## Available data

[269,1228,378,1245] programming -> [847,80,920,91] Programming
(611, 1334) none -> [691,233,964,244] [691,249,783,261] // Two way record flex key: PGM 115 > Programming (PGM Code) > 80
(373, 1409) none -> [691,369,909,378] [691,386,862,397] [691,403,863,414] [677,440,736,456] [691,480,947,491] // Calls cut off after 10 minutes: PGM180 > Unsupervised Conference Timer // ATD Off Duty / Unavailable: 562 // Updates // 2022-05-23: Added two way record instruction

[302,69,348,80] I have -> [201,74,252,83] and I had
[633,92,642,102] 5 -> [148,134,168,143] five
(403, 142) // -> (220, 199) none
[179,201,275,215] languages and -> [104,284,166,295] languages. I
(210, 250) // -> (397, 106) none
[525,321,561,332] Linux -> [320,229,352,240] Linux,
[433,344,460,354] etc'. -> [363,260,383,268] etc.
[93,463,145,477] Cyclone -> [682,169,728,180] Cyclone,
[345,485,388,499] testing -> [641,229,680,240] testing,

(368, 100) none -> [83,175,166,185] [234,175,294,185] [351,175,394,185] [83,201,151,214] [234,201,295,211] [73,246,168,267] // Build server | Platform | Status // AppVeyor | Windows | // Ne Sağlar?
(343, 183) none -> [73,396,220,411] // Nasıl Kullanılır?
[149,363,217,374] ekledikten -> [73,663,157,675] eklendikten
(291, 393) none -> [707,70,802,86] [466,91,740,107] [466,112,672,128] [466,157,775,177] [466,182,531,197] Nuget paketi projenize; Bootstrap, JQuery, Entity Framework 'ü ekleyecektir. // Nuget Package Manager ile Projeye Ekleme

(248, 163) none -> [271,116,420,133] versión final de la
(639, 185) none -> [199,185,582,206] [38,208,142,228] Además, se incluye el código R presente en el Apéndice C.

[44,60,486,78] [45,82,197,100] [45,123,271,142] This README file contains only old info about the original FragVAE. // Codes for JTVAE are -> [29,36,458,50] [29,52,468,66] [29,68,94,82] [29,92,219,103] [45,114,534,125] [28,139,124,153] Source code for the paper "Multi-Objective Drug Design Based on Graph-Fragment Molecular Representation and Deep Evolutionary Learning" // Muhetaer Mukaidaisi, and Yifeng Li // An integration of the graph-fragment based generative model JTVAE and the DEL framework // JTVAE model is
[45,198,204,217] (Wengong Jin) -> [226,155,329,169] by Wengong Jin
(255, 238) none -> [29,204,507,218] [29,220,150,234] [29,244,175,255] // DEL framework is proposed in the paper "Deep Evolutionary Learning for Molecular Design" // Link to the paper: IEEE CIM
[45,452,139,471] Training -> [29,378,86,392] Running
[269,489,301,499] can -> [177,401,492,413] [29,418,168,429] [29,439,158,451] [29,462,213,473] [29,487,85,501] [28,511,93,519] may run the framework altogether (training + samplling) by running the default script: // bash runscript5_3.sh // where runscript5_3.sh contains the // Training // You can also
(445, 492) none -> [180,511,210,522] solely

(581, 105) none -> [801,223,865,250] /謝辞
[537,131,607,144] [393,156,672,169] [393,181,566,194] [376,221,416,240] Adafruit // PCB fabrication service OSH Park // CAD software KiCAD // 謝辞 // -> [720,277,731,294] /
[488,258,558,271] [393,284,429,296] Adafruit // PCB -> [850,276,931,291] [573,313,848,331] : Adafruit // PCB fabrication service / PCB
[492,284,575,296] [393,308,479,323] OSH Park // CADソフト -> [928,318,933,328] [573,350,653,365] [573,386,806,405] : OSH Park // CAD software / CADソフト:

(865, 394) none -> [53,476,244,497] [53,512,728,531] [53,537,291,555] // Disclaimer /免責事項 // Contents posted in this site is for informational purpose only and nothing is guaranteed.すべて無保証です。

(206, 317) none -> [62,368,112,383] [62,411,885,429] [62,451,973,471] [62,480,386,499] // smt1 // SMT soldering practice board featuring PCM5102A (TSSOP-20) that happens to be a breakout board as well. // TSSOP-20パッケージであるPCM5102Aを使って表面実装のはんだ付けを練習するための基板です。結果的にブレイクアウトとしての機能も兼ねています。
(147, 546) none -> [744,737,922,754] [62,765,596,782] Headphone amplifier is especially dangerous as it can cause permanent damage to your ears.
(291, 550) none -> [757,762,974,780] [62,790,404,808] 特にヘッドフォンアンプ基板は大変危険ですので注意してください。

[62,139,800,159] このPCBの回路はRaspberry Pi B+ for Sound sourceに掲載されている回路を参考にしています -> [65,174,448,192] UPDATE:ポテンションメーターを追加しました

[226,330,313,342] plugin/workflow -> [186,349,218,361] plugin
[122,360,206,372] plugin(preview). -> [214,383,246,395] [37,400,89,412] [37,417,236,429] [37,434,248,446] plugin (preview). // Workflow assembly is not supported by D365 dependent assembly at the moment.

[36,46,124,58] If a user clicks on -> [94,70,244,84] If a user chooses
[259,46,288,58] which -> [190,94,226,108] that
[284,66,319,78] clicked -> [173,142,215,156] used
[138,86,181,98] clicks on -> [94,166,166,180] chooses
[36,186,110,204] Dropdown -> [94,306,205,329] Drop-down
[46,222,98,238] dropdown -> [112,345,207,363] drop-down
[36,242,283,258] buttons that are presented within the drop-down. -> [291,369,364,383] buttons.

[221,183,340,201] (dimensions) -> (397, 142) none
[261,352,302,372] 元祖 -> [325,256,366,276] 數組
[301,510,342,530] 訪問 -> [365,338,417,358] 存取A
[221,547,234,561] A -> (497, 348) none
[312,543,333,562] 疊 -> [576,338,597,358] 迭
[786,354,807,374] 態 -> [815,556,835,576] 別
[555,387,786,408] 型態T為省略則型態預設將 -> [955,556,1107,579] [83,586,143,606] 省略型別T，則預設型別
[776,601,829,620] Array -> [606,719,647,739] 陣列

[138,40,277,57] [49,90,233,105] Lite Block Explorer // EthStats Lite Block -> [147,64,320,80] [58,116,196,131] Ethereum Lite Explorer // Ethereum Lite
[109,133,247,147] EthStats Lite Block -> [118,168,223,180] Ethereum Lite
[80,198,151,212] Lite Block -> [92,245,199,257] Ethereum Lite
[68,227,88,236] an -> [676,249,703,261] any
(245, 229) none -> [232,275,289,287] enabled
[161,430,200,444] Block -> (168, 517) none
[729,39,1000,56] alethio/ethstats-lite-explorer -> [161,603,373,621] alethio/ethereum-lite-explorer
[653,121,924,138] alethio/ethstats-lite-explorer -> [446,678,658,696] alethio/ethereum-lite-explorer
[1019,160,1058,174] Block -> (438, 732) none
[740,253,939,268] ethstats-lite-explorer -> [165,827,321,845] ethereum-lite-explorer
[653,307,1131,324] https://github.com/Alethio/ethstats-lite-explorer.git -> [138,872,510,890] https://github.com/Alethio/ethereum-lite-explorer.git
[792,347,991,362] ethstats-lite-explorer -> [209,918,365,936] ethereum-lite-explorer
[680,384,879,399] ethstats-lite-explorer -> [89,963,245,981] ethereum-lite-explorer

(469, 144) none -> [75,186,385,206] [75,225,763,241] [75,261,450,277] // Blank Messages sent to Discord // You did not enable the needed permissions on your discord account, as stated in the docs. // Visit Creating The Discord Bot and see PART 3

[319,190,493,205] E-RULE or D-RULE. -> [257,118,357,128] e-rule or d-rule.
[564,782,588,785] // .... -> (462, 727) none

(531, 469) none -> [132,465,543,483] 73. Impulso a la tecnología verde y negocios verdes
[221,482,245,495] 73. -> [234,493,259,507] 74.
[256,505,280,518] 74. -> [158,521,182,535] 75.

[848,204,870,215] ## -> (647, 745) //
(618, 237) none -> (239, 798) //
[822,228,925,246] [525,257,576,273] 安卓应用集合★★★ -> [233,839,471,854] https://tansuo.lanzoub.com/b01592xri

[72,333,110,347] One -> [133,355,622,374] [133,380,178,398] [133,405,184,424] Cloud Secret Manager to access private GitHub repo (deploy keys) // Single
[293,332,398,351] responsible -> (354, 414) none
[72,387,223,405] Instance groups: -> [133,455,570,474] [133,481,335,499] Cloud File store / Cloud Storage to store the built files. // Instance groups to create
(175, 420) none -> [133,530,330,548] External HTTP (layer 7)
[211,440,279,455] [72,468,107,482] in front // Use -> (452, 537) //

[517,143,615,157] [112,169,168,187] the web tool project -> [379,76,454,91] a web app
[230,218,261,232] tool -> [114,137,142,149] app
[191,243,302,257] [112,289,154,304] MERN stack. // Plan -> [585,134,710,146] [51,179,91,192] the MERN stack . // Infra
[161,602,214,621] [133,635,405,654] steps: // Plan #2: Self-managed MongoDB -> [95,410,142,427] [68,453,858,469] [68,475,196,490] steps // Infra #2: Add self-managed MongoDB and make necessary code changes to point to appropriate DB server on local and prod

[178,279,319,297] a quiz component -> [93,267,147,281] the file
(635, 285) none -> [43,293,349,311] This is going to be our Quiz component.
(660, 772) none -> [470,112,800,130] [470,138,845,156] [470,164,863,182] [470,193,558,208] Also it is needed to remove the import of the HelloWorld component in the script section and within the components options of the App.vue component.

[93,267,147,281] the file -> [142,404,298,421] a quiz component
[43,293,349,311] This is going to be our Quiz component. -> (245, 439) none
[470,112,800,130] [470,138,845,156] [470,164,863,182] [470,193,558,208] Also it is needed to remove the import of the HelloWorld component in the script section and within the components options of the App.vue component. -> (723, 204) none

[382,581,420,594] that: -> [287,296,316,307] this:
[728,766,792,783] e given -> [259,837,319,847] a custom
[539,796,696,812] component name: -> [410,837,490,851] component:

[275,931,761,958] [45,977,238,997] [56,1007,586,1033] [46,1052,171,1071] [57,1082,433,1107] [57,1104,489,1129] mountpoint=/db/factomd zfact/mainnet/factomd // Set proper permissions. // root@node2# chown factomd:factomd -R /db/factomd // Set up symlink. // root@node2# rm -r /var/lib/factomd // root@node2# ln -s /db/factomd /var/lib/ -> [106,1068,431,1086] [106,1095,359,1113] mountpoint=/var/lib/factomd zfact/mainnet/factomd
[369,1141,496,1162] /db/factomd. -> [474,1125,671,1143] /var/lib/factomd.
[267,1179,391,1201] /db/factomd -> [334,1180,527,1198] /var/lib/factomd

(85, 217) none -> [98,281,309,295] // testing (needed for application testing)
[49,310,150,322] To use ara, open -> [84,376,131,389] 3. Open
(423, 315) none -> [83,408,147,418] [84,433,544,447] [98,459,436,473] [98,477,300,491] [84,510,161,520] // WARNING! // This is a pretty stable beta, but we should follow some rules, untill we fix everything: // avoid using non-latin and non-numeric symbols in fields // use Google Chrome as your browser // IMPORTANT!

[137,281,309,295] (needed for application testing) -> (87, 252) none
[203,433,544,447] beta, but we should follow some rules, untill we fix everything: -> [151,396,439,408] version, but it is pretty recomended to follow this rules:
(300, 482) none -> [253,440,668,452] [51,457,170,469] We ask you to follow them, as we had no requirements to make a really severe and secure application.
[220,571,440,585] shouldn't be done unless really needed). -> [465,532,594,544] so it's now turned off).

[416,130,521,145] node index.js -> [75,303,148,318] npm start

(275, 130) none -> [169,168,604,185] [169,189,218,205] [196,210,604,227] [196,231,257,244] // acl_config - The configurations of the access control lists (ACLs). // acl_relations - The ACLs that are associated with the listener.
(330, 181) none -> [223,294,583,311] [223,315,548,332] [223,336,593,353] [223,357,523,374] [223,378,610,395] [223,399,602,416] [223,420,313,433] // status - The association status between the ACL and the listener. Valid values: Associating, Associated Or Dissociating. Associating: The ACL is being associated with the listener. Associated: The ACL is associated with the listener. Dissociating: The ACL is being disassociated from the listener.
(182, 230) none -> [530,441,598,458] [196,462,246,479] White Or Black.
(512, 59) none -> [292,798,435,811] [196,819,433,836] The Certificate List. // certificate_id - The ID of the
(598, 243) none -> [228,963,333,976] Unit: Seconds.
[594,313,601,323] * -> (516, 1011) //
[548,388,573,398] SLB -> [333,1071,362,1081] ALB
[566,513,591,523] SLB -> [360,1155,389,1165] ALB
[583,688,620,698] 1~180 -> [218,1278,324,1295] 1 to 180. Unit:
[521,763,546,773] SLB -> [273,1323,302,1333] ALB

## What you have to do
Your task for the entries above: copy exactly the span starting with the line with "(248, 163) none" and going on through the line with "[492,284,575,296] [393,308,479,323] OSH", both lines included, and nothing else.

## Task output
(248, 163) none -> [271,116,420,133] versión final de la
(639, 185) none -> [199,185,582,206] [38,208,142,228] Además, se incluye el código R presente en el Apéndice C.

[44,60,486,78] [45,82,197,100] [45,123,271,142] This README file contains only old info about the original FragVAE. // Codes for JTVAE are -> [29,36,458,50] [29,52,468,66] [29,68,94,82] [29,92,219,103] [45,114,534,125] [28,139,124,153] Source code for the paper "Multi-Objective Drug Design Based on Graph-Fragment Molecular Representation and Deep Evolutionary Learning" // Muhetaer Mukaidaisi, and Yifeng Li // An integration of the graph-fragment based generative model JTVAE and the DEL framework // JTVAE model is
[45,198,204,217] (Wengong Jin) -> [226,155,329,169] by Wengong Jin
(255, 238) none -> [29,204,507,218] [29,220,150,234] [29,244,175,255] // DEL framework is proposed in the paper "Deep Evolutionary Learning for Molecular Design" // Link to the paper: IEEE CIM
[45,452,139,471] Training -> [29,378,86,392] Running
[269,489,301,499] can -> [177,401,492,413] [29,418,168,429] [29,439,158,451] [29,462,213,473] [29,487,85,501] [28,511,93,519] may run the framework altogether (training + samplling) by running the default script: // bash runscript5_3.sh // where runscript5_3.sh contains the // Training // You can also
(445, 492) none -> [180,511,210,522] solely

(581, 105) none -> [801,223,865,250] /謝辞
[537,131,607,144] [393,156,672,169] [393,181,566,194] [376,221,416,240] Adafruit // PCB fabrication service OSH Park // CAD software KiCAD // 謝辞 // -> [720,277,731,294] /
[488,258,558,271] [393,284,429,296] Adafruit // PCB -> [850,276,931,291] [573,313,848,331] : Adafruit // PCB fabrication service / PCB
[492,284,575,296] [393,308,479,323] OSH Park // CADソフト -> [928,318,933,328] [573,350,653,365] [573,386,806,405] : OSH Park // CAD software / CADソフト:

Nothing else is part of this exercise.